SUCCESSION CAUSE NO. 7B OF 2003.
IN THE MATTER OF THE ESTATE OF THE LATE DANIEL KIPKOECH KAUTET.
JUNITER CHEMUTAI......................................................1ST PETITIONER/APPLICANT
PAULINE CHERUTICH SANG............................................................2ND PETITIONER
VERSUS
ANNE NENE KAUTET..........................................................OBJECTOR/RESPONDENT
RULING.
1. By her Notice of Motion dated 11th June 2019 prays for the following reliefs;
a) The court does review and or set aside the ex-parte orders granted on 5th October 2018.

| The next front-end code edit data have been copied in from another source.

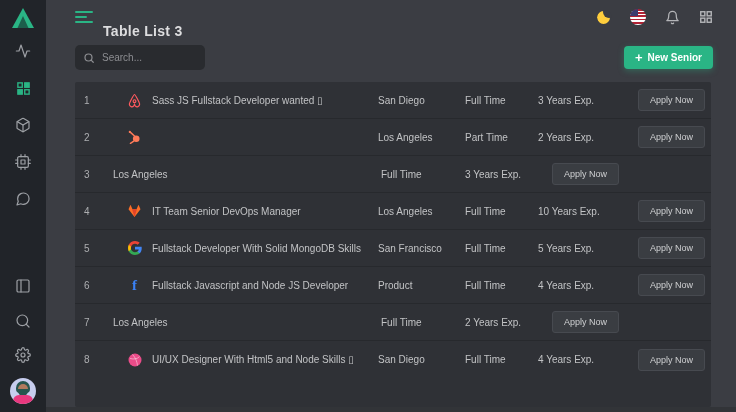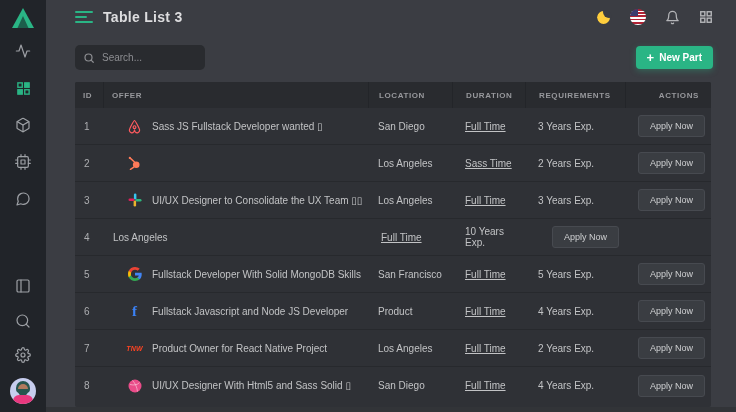--- a/index.html
+++ b/index.html
@@ -25,21 +25,21 @@
   .avatar .hair { position:absolute; left:6px; top:3px; width:14px; height:12px; border-radius:7px 7px 4px 4px; background:#27554e; }
   .avatar .face { position:absolute; left:8px; top:6px; width:10px; height:10px; border-radius:50%; background:#b07a5e; }
   .avatar .beard { position:absolute; left:8px; top:11px; width:10px; height:7px; border-radius:0 0 5px 5px; background:#27554e; }
   .avatar .shirt { position:absolute; left:3px; top:17px; width:20px; height:10px; border-radius:6px 6px 0 0; background:#e8387e; }
 
   
   .header { position:absolute; left:46px; top:0; width:690px; height:34px; }
   .hamburger { position:absolute; left:29px; top:11px; width:18px; height:12px; cursor:pointer; }
   .hamburger span { display:block; height:2px; background:#2ab585; border-radius:1px; margin-bottom:3px; }
   .hamburger span:nth-child(2) { width:12px; }
-  .page-title { position:absolute; left:57px; top:9px; font-size:14px; font-weight:700; color:#dddddf; letter-spacing:.3px; }
+  .page-title { position:absolute; left:57px; top:23px; font-size:14px; font-weight:700; color:#dddddf; letter-spacing:.3px; }
   .hdr-icons { position:absolute; right:21px; top:0; height:34px; display:flex; align-items:center; gap:16px; }
   .hicon { position:relative; width:18px; height:18px; display:flex; align-items:center; justify-content:center; cursor:pointer; }
   .moon { position:relative; width:15px; height:15px; overflow:hidden; border-radius:50%; }
   .moon:before { content:""; position:absolute; left:0; top:1px; width:13px; height:13px; border-radius:50%; background:#ffce3d; }
   .moon:after { content:""; position:absolute; left:6px; top:-4px; width:12px; height:12px; border-radius:50%; background:#3b3d43; }
   .flag { width:16px; height:16px; border-radius:50%; overflow:hidden; position:relative;
     background:repeating-linear-gradient(#b22234 0 1.8px,#ffffff 1.8px 3.2px); }
   .flag .canton { position:absolute; left:0; top:0; width:8px; height:7px; background:#3c3b6e; }
 
   
@@ -80,21 +80,21 @@
   .th.c-req { padding-left:13px; }
   .th.c-act { justify-content:flex-end; padding-right:12px; }
 
   .trow { height:37px; border-bottom:1px solid #27292d; cursor:default; }
   .trow:last-child { border-bottom:none; }
   .td { font-size:10px; color:#c2c3c5; }
   .td.c-id { padding-left:9px; color:#adaeb1; }
   .td.c-offer { display:flex; align-items:center; }
   .td.c-offer .co-icon { width:15px; height:15px; margin-left:24px; margin-right:10px; display:flex; align-items:center; justify-content:center; flex:0 0 auto; }
   .td.c-loc { padding-left:10px; }
-  .td.c-dur { padding-left:13px;text-decoration:underline; }
+  .td.c-dur { padding-left:13px; }
   .td.c-req { padding-left:13px; }
   .td.c-act { display:flex; justify-content:flex-end; padding-right:6px; }
   .apply-btn {
     background:#3a3d42; border:1px solid #474a50; border-radius:3px;
     color:#cfd0d2; font-family:inherit; font-size:9px; padding:0 11px; height:22px;
     cursor:pointer; white-space:nowrap;
   }
   .tnw-txt { font-size:7px; font-weight:900; color:#ff4422; letter-spacing:.2px; font-style:italic; }
   .fb-txt { font-size:15px; font-weight:700; color:#3b82f6; font-family:"Liberation Serif","DejaVu Serif",serif; line-height:1; }
   .bottom-strip { position:absolute; left:46px; bottom:0; width:690px; height:5px; background:#323438; }
@@ -215,32 +215,24 @@
 
   <div class="search-box">
     <svg width="12" height="12" viewBox="0 0 24 24" fill="none" stroke="#8d8e92" stroke-width="2.4" stroke-linecap="round">
       <circle cx="11" cy="11" r="7"></circle>
         <line x1="20.5" y1="20.5" x2="16.2" y2="16.2"></line>
     </svg>
     <input type="text" placeholder="Search..." style="">
   </div>
   <button class="new-offer">
     <span class="plus">+</span>
-    <span>New Part</span>
+    <span>New Senior</span>
   </button>
 
   <div class="table-card">
-    <div class="tgrid thead">
-      <div class="th c-id">ID</div>
-      <div class="th c-offer">OFFER</div>
-      <div class="th c-loc">LOCATION</div>
-      <div class="th c-dur">DURATION</div>
-      <div class="th c-req">REQUIREMENTS</div>
-      <div class="th c-act">ACTIONS</div>
-    </div>
     <div id="tbody">
         <div class="tgrid trow">
           <div class="td c-id">1</div>
           <div class="td c-offer">
             <span class="co-icon">
               <svg width="15" height="15" viewBox="0 0 14 14" fill="none" stroke="#ff5a5f" stroke-width="1.1">
                 <path d="M7 1.4 C7.6 1.4 11.8 9 11.8 10.6 a2.3 2.3 0 0 1 -4.1 1.4 L7 10.6 L6.3 12 a2.3 2.3 0 0 1 -4.1 -1.4 C2.2 9 6.4 1.4 7 1.4 Z"></path>
                 <circle cx="7" cy="7.6" r="1.3"></circle>
               </svg>
             </span>
@@ -259,48 +251,46 @@
             <span class="co-icon">
               <svg width="15" height="15" viewBox="0 0 14 14" fill="none" stroke="#ff7a59" stroke-width="1.4" stroke-linecap="round">
                 <circle cx="8.6" cy="8.2" r="3.1" fill="#ff7a59" stroke="none"></circle>
                 <line x1="3" y1="2" x2="7" y2="5.6"></line>
                 <line x1="3.2" y1="12.4" x2="6" y2="10.6"></line>
                 <circle cx="2.6" cy="1.8" r="1" fill="#ff7a59" stroke="none"></circle>
               </svg>
             </span>
           </div>
           <div class="td c-loc">Los Angeles</div>
-          <div class="td c-dur">Sass Time</div>
+          <div class="td c-dur">Part Time</div>
           <div class="td c-req">2 Years Exp.</div>
           <div class="td c-act">
             <button class="apply-btn">Apply Now</button>
           </div>
         </div>
         <div class="tgrid trow">
           <div class="td c-id">3</div>
-          <div class="td c-offer">
-            <span class="co-icon">
-              <svg width="14" height="14" viewBox="0 0 14 14">
-                <rect x="5.9" y="0.5" width="2.5" height="6" rx="1.25" fill="#36C5F0"></rect>
-                <rect x="7.5" y="5.9" width="6" height="2.5" rx="1.25" fill="#2EB67D"></rect>
-                <rect x="5.6" y="7.5" width="2.5" height="6" rx="1.25" fill="#ECB22E"></rect>
-                <rect x="0.5" y="5.6" width="6" height="2.5" rx="1.25" fill="#E01E5A"></rect>
-              </svg>
-            </span>
-            <span>UI/UX Designer to Consolidate the UX Team ▯▯</span>
-          </div>
           <div class="td c-loc">Los Angeles</div>
           <div class="td c-dur">Full Time</div>
           <div class="td c-req">3 Years Exp.</div>
           <div class="td c-act">
             <button class="apply-btn">Apply Now</button>
           </div>
         </div>
         <div class="tgrid trow">
           <div class="td c-id">4</div>
+          <div class="td c-offer">
+            <span class="co-icon">
+              <svg width="15" height="14" viewBox="0 0 14 14">
+                <polygon points="7,13 1,5.2 3,0.8 5,5.2 9,5.2 11,0.8 13,5.2" fill="#fc6d26"></polygon>
+                <polygon points="7,13 4.6,5.2 9.4,5.2" fill="#e24329"></polygon>
+              </svg>
+            </span>
+            <span>IT Team Senior DevOps Manager</span>
+          </div>
           <div class="td c-loc">Los Angeles</div>
           <div class="td c-dur">Full Time</div>
           <div class="td c-req">10 Years Exp.</div>
           <div class="td c-act">
             <button class="apply-btn">Apply Now</button>
           </div>
         </div>
         <div class="tgrid trow">
           <div class="td c-id">5</div>
           <div class="td c-offer">
@@ -331,43 +321,37 @@
           </div>
           <div class="td c-loc">Product</div>
           <div class="td c-dur">Full Time</div>
           <div class="td c-req">4 Years Exp.</div>
           <div class="td c-act">
             <button class="apply-btn">Apply Now</button>
           </div>
         </div>
         <div class="tgrid trow">
           <div class="td c-id">7</div>
-          <div class="td c-offer">
-            <span class="co-icon">
-              <span class="tnw-txt">TNW</span>
-            </span>
-            <span>Product Owner for React Native Project</span>
-          </div>
           <div class="td c-loc">Los Angeles</div>
           <div class="td c-dur">Full Time</div>
           <div class="td c-req">2 Years Exp.</div>
           <div class="td c-act">
             <button class="apply-btn">Apply Now</button>
           </div>
         </div>
         <div class="tgrid trow">
           <div class="td c-id">8</div>
           <div class="td c-offer">
             <span class="co-icon">
               <svg width="14" height="14" viewBox="0 0 14 14">
                 <circle cx="7" cy="7" r="6.5" fill="#ea4c89"></circle>
                 <path d="M2 5.5 C6 6.5 9.5 6 11.5 3.5 M4.5 1.5 C7.5 4.5 9 8.5 9.5 12.5" stroke="#ffffff" stroke-opacity="0.45" stroke-width="1" fill="none"></path>
               </svg>
             </span>
-            <span>UI/UX Designer With Html5 and Sass Solid ▯</span>
+            <span>UI/UX Designer With Html5 and Node Skills ▯</span>
           </div>
           <div class="td c-loc">San Diego</div>
           <div class="td c-dur">Full Time</div>
           <div class="td c-req">4 Years Exp.</div>
           <div class="td c-act">
             <button class="apply-btn">Apply Now</button>
           </div>
         </div>
       </div>
   </div>

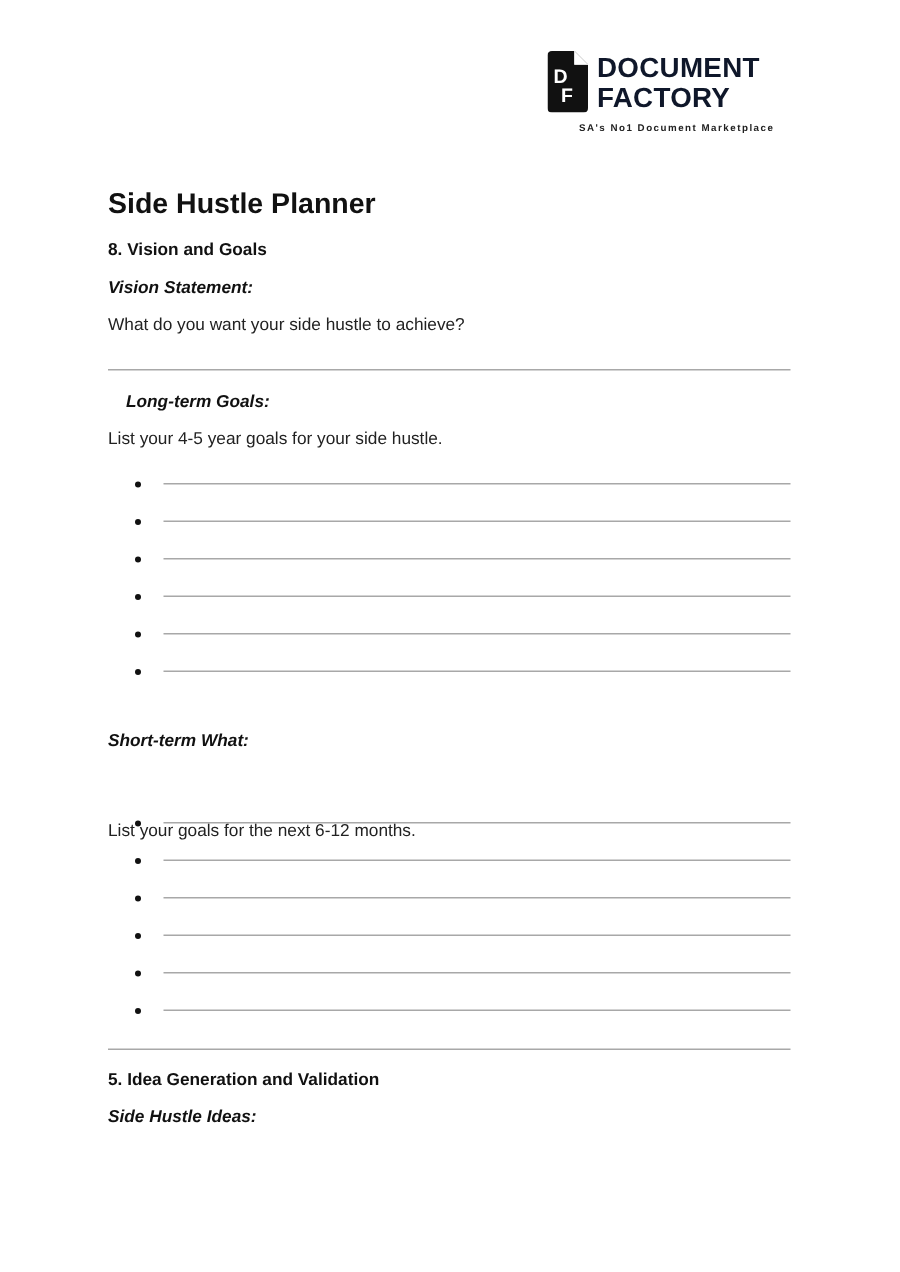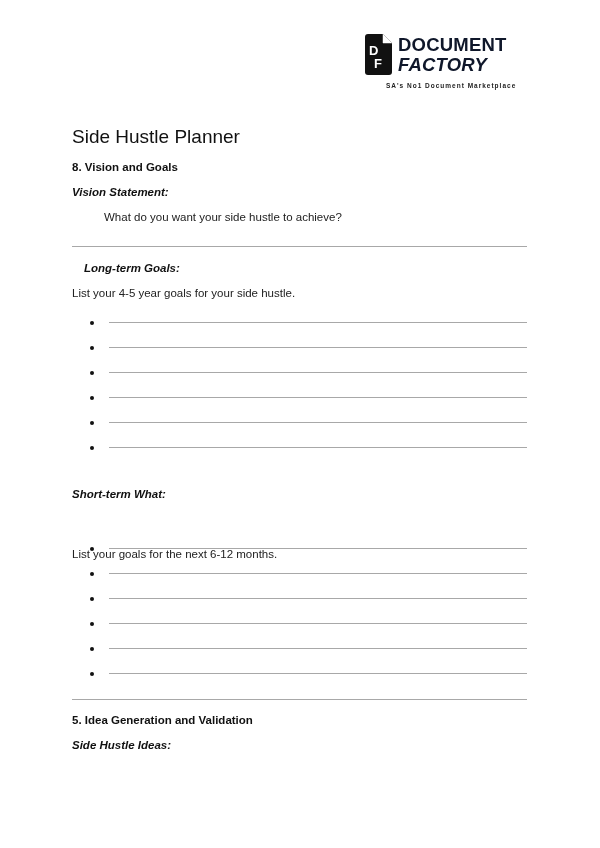--- a/index.html
+++ b/index.html
@@ -1,48 +1,48 @@
 <!DOCTYPE html>
 <html><head>
 <meta charset="utf-8">
 <style>
   html, body { margin: 0; padding: 0; background: #ffffff; }
   body { width: 600px; height: 848px; position: relative; overflow: hidden; font-family: "Liberation Sans", "DejaVu Sans", sans-serif; color: #111; }
   .abs { position: absolute; }
   .logo-icon { left: 365px; top: 34px; width: 27px; height: 41px; }
   .brand-line { left: 398px; font-weight: bold; font-size: 18.5px; letter-spacing: 0.2px; color: #0f172a; line-height: 20px; }
   .tagline { left: 386px; top: 82px; font-size: 6.5px; font-weight: bold; letter-spacing: 1px; color: #222; white-space: nowrap; }
-  .title { left: 72px; top: 126px; font-size: 19px; font-weight: normal; color: #111; }
+  .title { left: 72px; top: 126px; font-size: 19px; font-weight: bold; color: #111; }
   .h2 { left: 72px; font-size: 11.5px; font-weight: bold; color: #111; }
   .h3 { left: 72px; font-size: 11.5px; font-weight: bold; color: #111; font-style: italic; }
   .p { left: 72px; font-size: 11.5px; color: #222; }
   .divider { left: 72px; width: 455px; height: 0; border-top: 1.5px solid #a8a8a8; }
   .bullet { left: 90px; width: 4px; height: 4px; background: #111; border-radius: 50%; }
   .bline { left: 109px; width: 418px; height: 0; border-top: 1.3px solid #a8a8a8; }
 </style>
 </head>
 <body>
 
 <div class="abs logo-icon">
   <svg width="27" height="41" viewBox="0 0 27 41">
     <path d="M3 0 H18 L27 9 V38 Q27 41 24 41 H3 Q0 41 0 38 V3 Q0 0 3 0 Z" fill="#111"></path>
     <path d="M18 0 V9 H27" fill="#fff" stroke="#fff" stroke-width="0.5"></path>
     <text x="4" y="21" font-family="Liberation Sans, sans-serif" font-weight="bold" font-size="13" fill="#fff">D</text>
     <text x="9" y="34" font-family="Liberation Sans, sans-serif" font-weight="bold" font-size="13" fill="#fff">F</text>
   </svg>
 </div>
 <div class="abs brand-line" style="top:35px;">DOCUMENT</div>
-<div class="abs brand-line" style="top:55px;font-style:italic;">FACTORY</div>
+<div class="abs brand-line" style="top:55px;">FACTORY</div>
 <div class="abs tagline">SA's No1 Document Marketplace</div>
 
 <div class="abs title">Side Hustle Planner</div>
 
 <div class="abs h2" style="top:161px;">8. Vision and Goals</div>
 <div class="abs h3" style="top:186px;">Vision Statement:</div>
-<div class="abs p" style="top:211px;margin-left:32px;">What do you want your side hustle to achieve?</div>
+<div class="abs p" style="top:211px;">What do you want your side hustle to achieve?</div>
 <div class="abs divider" style="top:246px;"></div>
 
 <div class="abs h3" style="top:262px;padding-left:12px;">Long-term Goals:</div>
 <div class="abs p" style="top:287px;">List your 4-5 year goals for your side hustle.</div>
 
 <div>
   <div class="abs bullet" style="top:321px;"></div>
   <div class="abs bline" style="top:322px;"></div>
   <div class="abs bullet" style="top:346px;"></div>
   <div class="abs bline" style="top:347px;"></div>

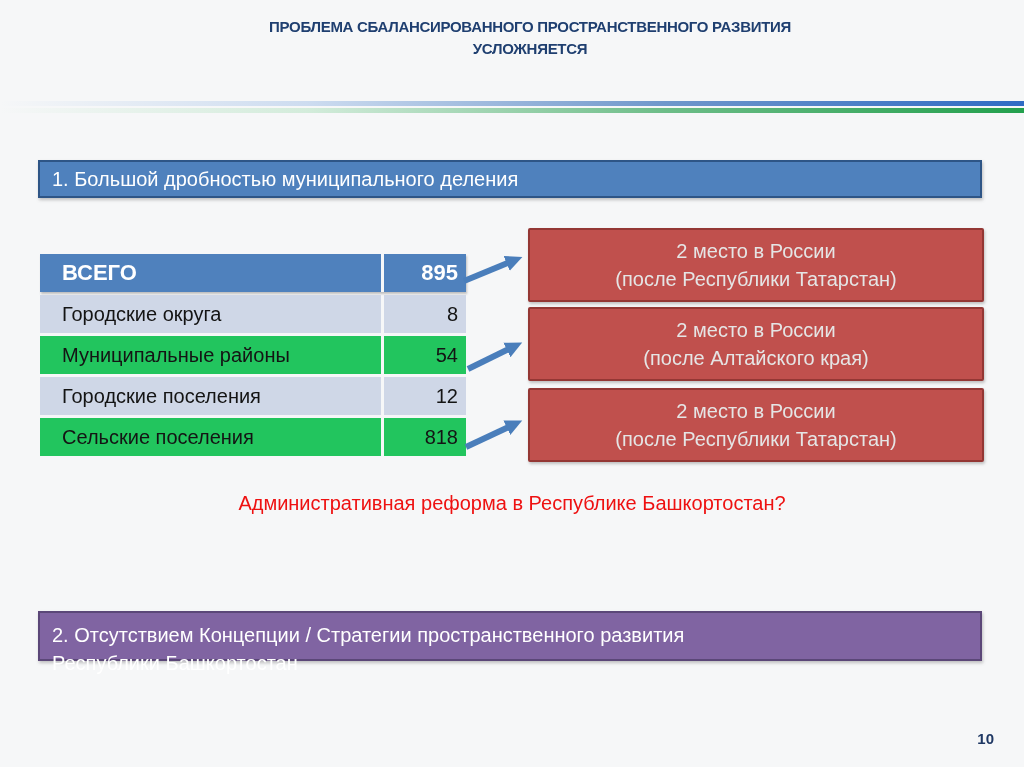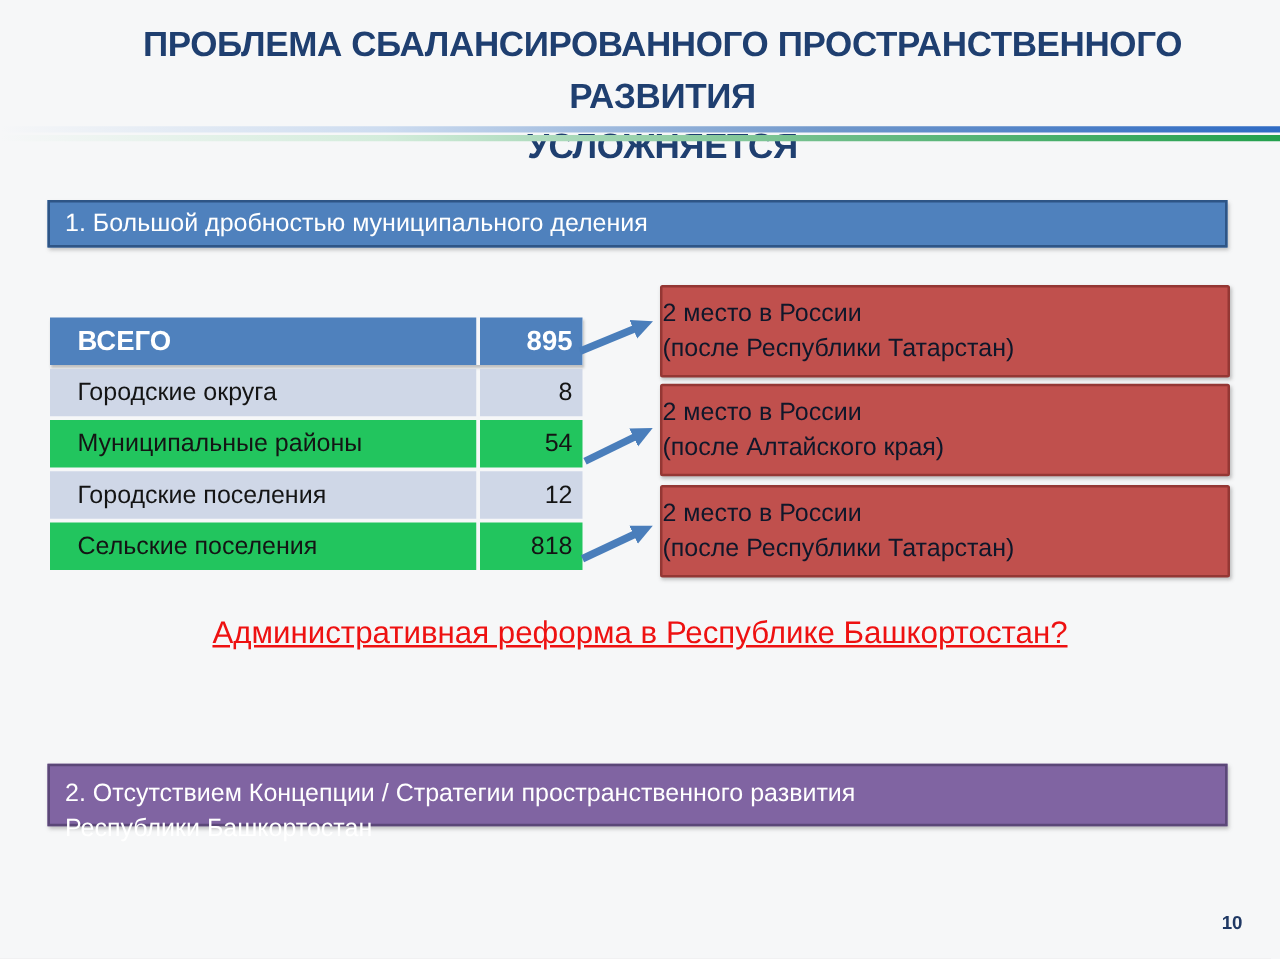--- a/index.html
+++ b/index.html
@@ -6,21 +6,21 @@
   html,body{margin:0;padding:0;background:#e9e9e9;}
   .slide{
     position:relative;width:1024px;height:767px;margin:0 auto;
     background:#f6f7f8;overflow:hidden;
     font-family:"Liberation Sans","DejaVu Sans",sans-serif;
   }
   
   .title{
     position:absolute;top:16px;left:0;right:0;
     text-align:center;color:#1f3f70;font-weight:bold;
-    font-size:28px;line-height:1.45;letter-spacing:-0.3px;margin-left:36px;
+    font-size:15px;line-height:1.45;letter-spacing:-0.3px;margin-left:36px;
   }
   
   .rule-blue{
     position:absolute;top:101px;left:0;right:0;height:5px;
     background:linear-gradient(90deg,rgba(255,255,255,0) 0%,#cddcf0 30%,#6f97cb 65%,#2f6bc4 100%);
   }
   .rule-green{
     position:absolute;top:108px;left:0;right:0;height:5px;
     background:linear-gradient(90deg,rgba(255,255,255,0) 0%,#d3ecdb 30%,#6dbd88 65%,#23a04d 100%);
   }
@@ -54,33 +54,33 @@
   .trow.thead{height:38px;box-shadow:1px 2px 2px rgba(90,90,90,.35);}
   .trow.thead .cell-label,.trow.thead .cell-value{
     background:#4f81bd;color:#fff;font-weight:bold;font-size:22px;
   }
   .trow.band-dark  .cell-label,.trow.band-dark  .cell-value{background:#cfd7e7;}
   .trow.band-light .cell-label,.trow.band-light .cell-value{background:#22c55e;}
   
   .callout{
     position:absolute;left:528px;width:456px;height:74px;box-sizing:border-box;
     background:#c0504d;border:2px solid #943734;border-radius:2px;
-    color:#0f172a;font-size:20px;line-height:1.42;text-align:left;
+    color:#e5e5e5;font-size:20px;line-height:1.42;text-align:center;
     display:flex;flex-direction:column;justify-content:center;
     box-shadow:1px 2px 3px rgba(90,90,90,.35);
   }
   .callout-1{top:228px;}
   .callout-2{top:307px;}
   .callout-3{top:388px;}
   
   .arrows-svg{position:absolute;left:0;top:0;width:1024px;height:767px;pointer-events:none;}
   
   .question{
     position:absolute;top:492px;left:0;right:0;
-    text-align:center;color:#ee1111;font-size:25px;text-decoration:underline;
+    text-align:center;color:#ee1111;font-size:20px;
   }
   
   .pagenum{
     position:absolute;top:730px;right:30px;
     color:#1f3864;font-size:15px;font-weight:bold;margin-left:17px;
   }
 </style>
 </head>
 <body>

b) The court does rectify the certificate of confirmation of grant dated 27th July 2007 by removing plot B parcel no. 111 /Kirobon as part of the estate of Daniel Kipkoech Kautet (deceased).
2. The applicant prays also for the respondents to be condemned to pay costs.
3. The application is supported by the applicant’s sworn affidavit dated the same day. The facts deponed are clear and straight forward. The three parties herein are the widows of the deceased herein. The grant was issued to them jointly on 27th July 2007.
4. The respondents applied for rectification of grant which was done on 5th October 2018. Thereafter the respondent’s advocates wrote to her seeking to have the rectified grant implemented. The applicant after learning of this swung into action and thus the filing of this application.
5. The applicant has contended that she was not served with the application to have the grant rectified and there was no affidavit of service to that effect. More importantly the property namely NAKURU /NJORO /NGATA BLOCK 2/47 did not form part of the estate herein. The same applied to land parcel number MOLO SOUTH KERINGET BLOCK 2/577. Both parcels of lands belonged to KOSITANY ARAP TERES (deceased) and MARY CHEPKEMOI TERES respectively.
6. In the premises even if the grant was to be rectified the same did not belong to the estate herein but different parties whose rights will be prejudiced. They pray that the same be reviewed and the grant so rectified be set aside.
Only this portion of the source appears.